Ce 6 avril, l’artiste vénissiane Sonia Viel recevait ses amis à la Fabrique des colombes. Devenue centre d’art et du livre, cette ancienne usine textile de Sainte-Colombe-sur-Gand, dans la Loire, a été rachetée par l’éditeur Andrea Iacovella — qui, lui aussi, a grandi à Vénissieux — et son épouse Dominique pour leur maison d’édition La Rumeur libre, à laquelle est désormais rattaché l’Espace Pandora.
Modeste, Sonia sourit lorsqu’on la traite d’« artiste ». Pourtant, elle a tâté du documentaire (dont un sur Madeleine Lambert), elle chante, écrit et réalise des collages, sujet de cette expo, Dans l’atelier de Sonia, que l’on peut voir jusqu’au 11 mai. Collages qui ont servi d’affiche à l’une des éditions de Hors-cadre (festival du cinéma Gérard-Philipe) et à de nombreuses couvertures de livres édités à La Rumeur libre.
« Pourquoi ai-je besoin de faire cela ?, se questionnait Sonia. Tous les jours, des choses m’interpellent, belles, poétiques ou violentes. Sur la vingtaine de minutes de trajet qui relie mon domicile à mon travail, je vois des arbres en fleurs, des chats, un château d’eau, des chaises pour les points de deal, des voitures déglinguées, la torche de Feyzin, je sens la bonne odeur qui provient d’une boulangerie… Ce qui me plaît, ce sont les associations inédites, drôles, improbables, qui rassemblent tout ce que j’aime. Je fais mon marché d’images, je trie et… ça me saute aux yeux. J’aime ainsi faire se côtoyer des personnalités qui auraient eu des choses à se raconter si elles s’étaient fréquentées. »
Elle cite ainsi Joséphine Baker et Marguerite Duras à Marrakech ou une improbable rencontre entre Dali et Marilyn Monroe écoutant Chet Baker à Cadaqués. Bien sûr, Prévert aimait ce genre de collages et Sonia ajoute : « Qu’est-ce qu’on se serait marré, tous les deux ! »
Elle emprunte ainsi ses images aux mondes de la musique, du cinéma ou de la littérature, aux femmes célèbres (ou pas) et affirme : « Je suis une voleuse. C’est ainsi que je voudrais voler deux mots à Emmanuel Merle, le tragique et la joie. J’aime ainsi beaucoup l’artiste italien Pippo Delbono, qui fait se côtoyer les deux. »

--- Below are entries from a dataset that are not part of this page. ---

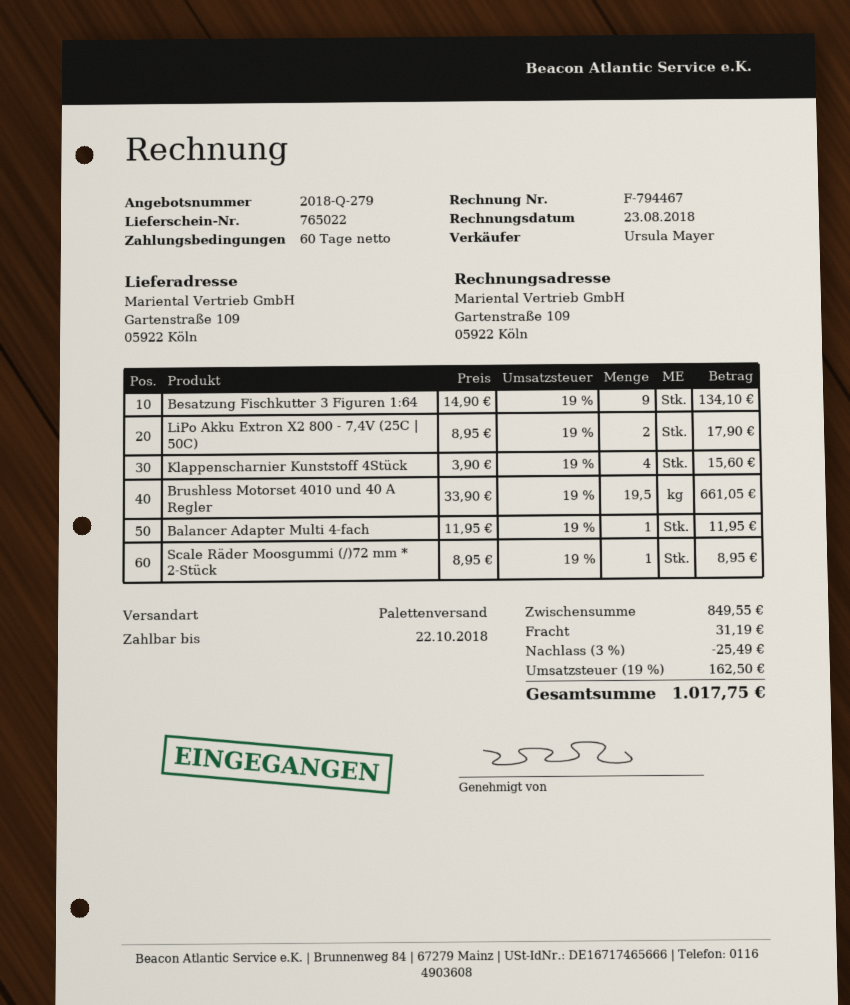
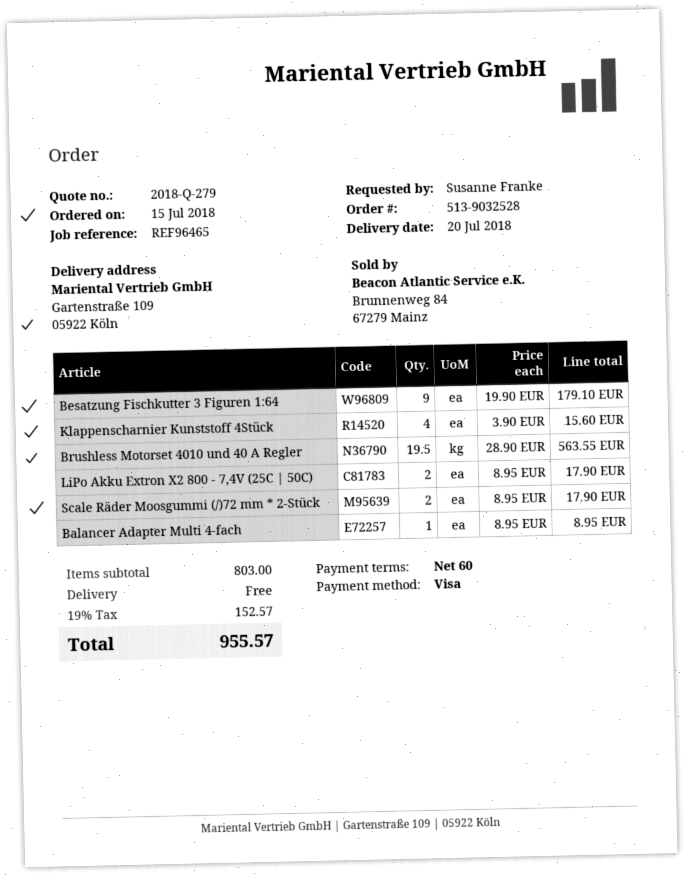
Besatzung Fischkutter 3 Figuren 1:64: 9 x 14.90 = 134.10 -> 9 x 19.90 = 179.10
Brushless Motorset 4010 und 40 A Regler: 19.5 x 33.90 = 661.05 -> 19.5 x 28.90 = 563.55
Balancer Adapter Multi 4-fach: 1 x 11.95 = 11.95 -> 1 x 8.95 = 8.95
Scale Räder Moosgummi (/)72 mm * 2-Stück: 1 x 8.95 = 8.95 -> 2 x 8.95 = 17.90
subtotal: 849.55 -> 803.00
discount: 3% = 25.49 -> none
shipping: 31.19 -> 0.00
tax: 19% = 162.50 -> 19% = 152.57
total: 1017.75 -> 955.57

Au fil des collages, on admire des hommages à Boris Vian ou Pier Paolo Pasolini, on apprécie ces mariages inédits de photos et de peintures, de noir et blanc et de couleurs, qui attirent l’œil et l’impressionnent. La poésie baigne tout cela.
Maîtres des lieux, Andrea et Dominique Iacovella expliquaient que Dans l’atelier de Sonia faisait partie de ces manifestations se déroulant à la Fabrique et bénéficiant de l’aide de la Drac (Direction régionale des affaires culturelles). Ils se réjouissaient d’accueillir ainsi la première exposition personnelle de Sonia Viel. D’autres sont à venir, la prochaine sur des livres d’artistes, une autre encore à l’automne, conçue par Alain Garland et Gérard Bourget, qui fera partie du off de la prochaine Biennale de l’art contemporain.
Puis vint le temps des lectures, faites par Thierry Renard et Emmanuel Merle et tirées du deuxième livre écrit ensemble, La Nuit passante. Adapté d’une forme littéraire persane, le ghazal, ce dialogue poétique alternait des vers écrits par l’un et par l’autre. Une merveilleuse façon de clore ce vernissage avant le temps des agapes.